Не оставалось сомнений, что Шамсутдинова расстреляют; его единственным утешением стали восточные изречения, из которых мне запомнилось одно, персидское: «Инхем мугзарет» («И это пройдет»). И прошло. Вскоре Шамсутдинова перевели в другую камеру. Как я узнал позднее, его расстреляли в конце того же 1936 года.
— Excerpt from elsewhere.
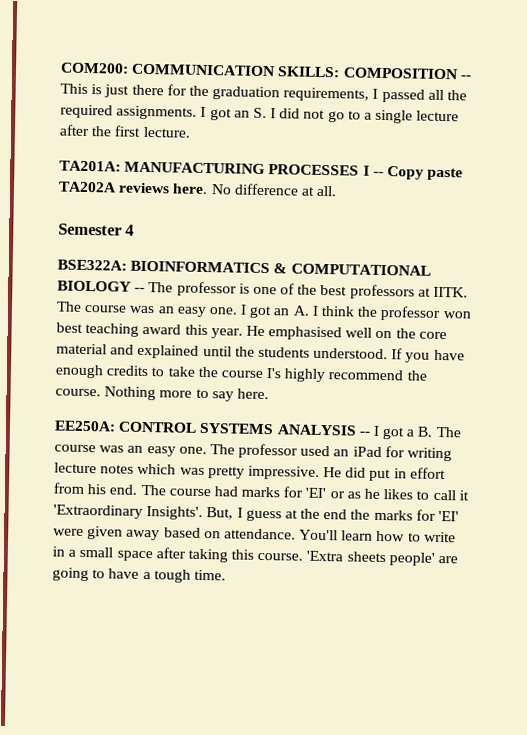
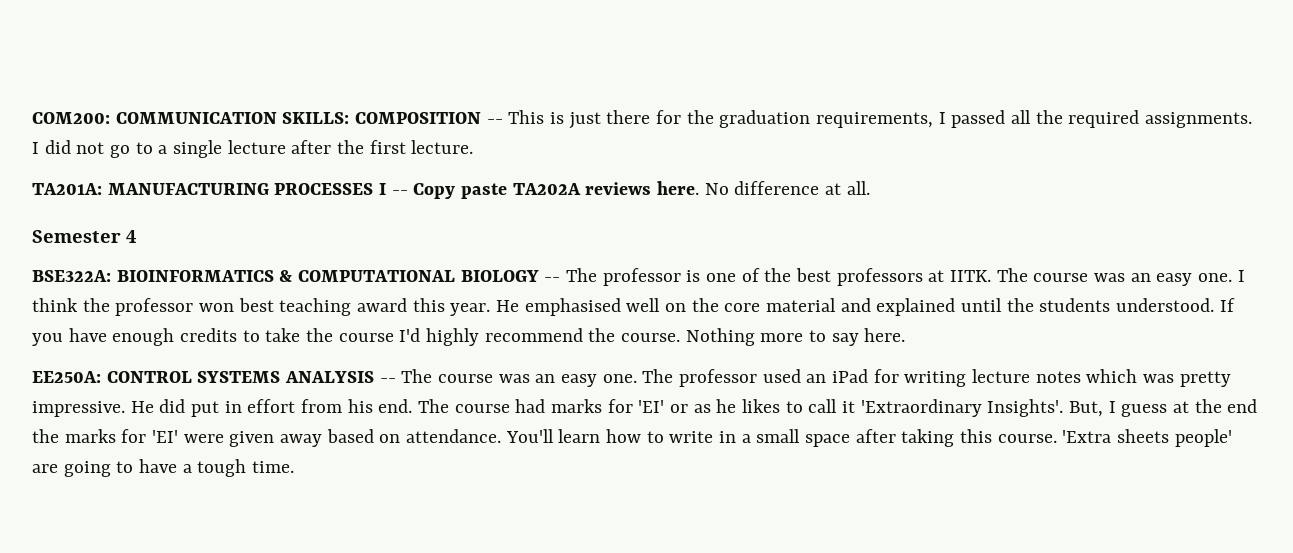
[209,107,277,121] got an S. I -> (39, 148) none
[249,305,319,319] got an A. I -> (1245, 276) none
[266,368,282,379] I's -> [399,328,421,342] I'd
[372,425,434,440] I got a B. -> (396, 380) none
В этой короткой главе мне хотелось бы сказать несколько слов еще об одном духовном лице — раввине, которого я встретил в 1951 году в Тайшете. Прибыла новая партия «зеков» из Украины. Среди них мое внимание обратил на себя человек средних лет с длинной рыжей бородой. Он был совершенно измучен этапом, и не удивительно: одна нога у него была ампутирована. Он потерял ее на фронте, во время отечественной войны. Раввин Фельдман получил еврейское воспитание. С детства он хорошо говорил и писал по-древнееврейски и с детства же был страстным сионистом. В тридцатых годах, еще молодым человеком, он организовал в своем родном городе небольшую группу

 

- 186 -

евреев с целью сохранить традиционный еврейский образ жизни и мысли. Отец его, тоже раввин, учил сына, что коммунизм — зло и в основе своей враждебен еврейской традиции. Поэтому Фельдман, его друзья и ученики ненавидели не только Гитлера, но в равной мере и Сталина. Во время войны они не теряли связи друг с другом, а в 1945 году, когда оставшиеся в живых вернулись в Белую Церковь, они попросили — и добились — разрешения построить без помощи властей синагогу на месте разрушенной гитлеровцами. Фельдман был поражен, сколь охотно и много давали люди на это дело, и вскоре Белая Церковь, еще до войны служившая своего рода оазисом еврейской традиции и культуры в СССР, снова стала таким местом.

В Белую Церковь, в частности, стекалось много молодых евреев, и раввин Фельдман рассказывал мне, что их отношение к религии и еврейству было совершенно иным, чем у старших поколений. Эти молодые люди были убеждены, что евреям следует жить в своей собственной стране, Фельдман заметил, к моему изумлению, что его шестилетний сын жадно слушал иностранные радиопередачи и сообщал родителям о том, что в них говорили об Израиле. В конце 40 годов Фельдмана вызвали в МГБ и допрашивали о связях с родственниками за границей. Атмосфера в стране быстро сгущалась. Фельдмана предупредили, что он легко может оказаться там, «где живут белые медведи». Так и случилось. Вскоре фельдмана перевели в другой лагерь, и я больше ничего не слышал ни о нем самом, ни о его семье, ни об еврейской общине в Белой Церкви.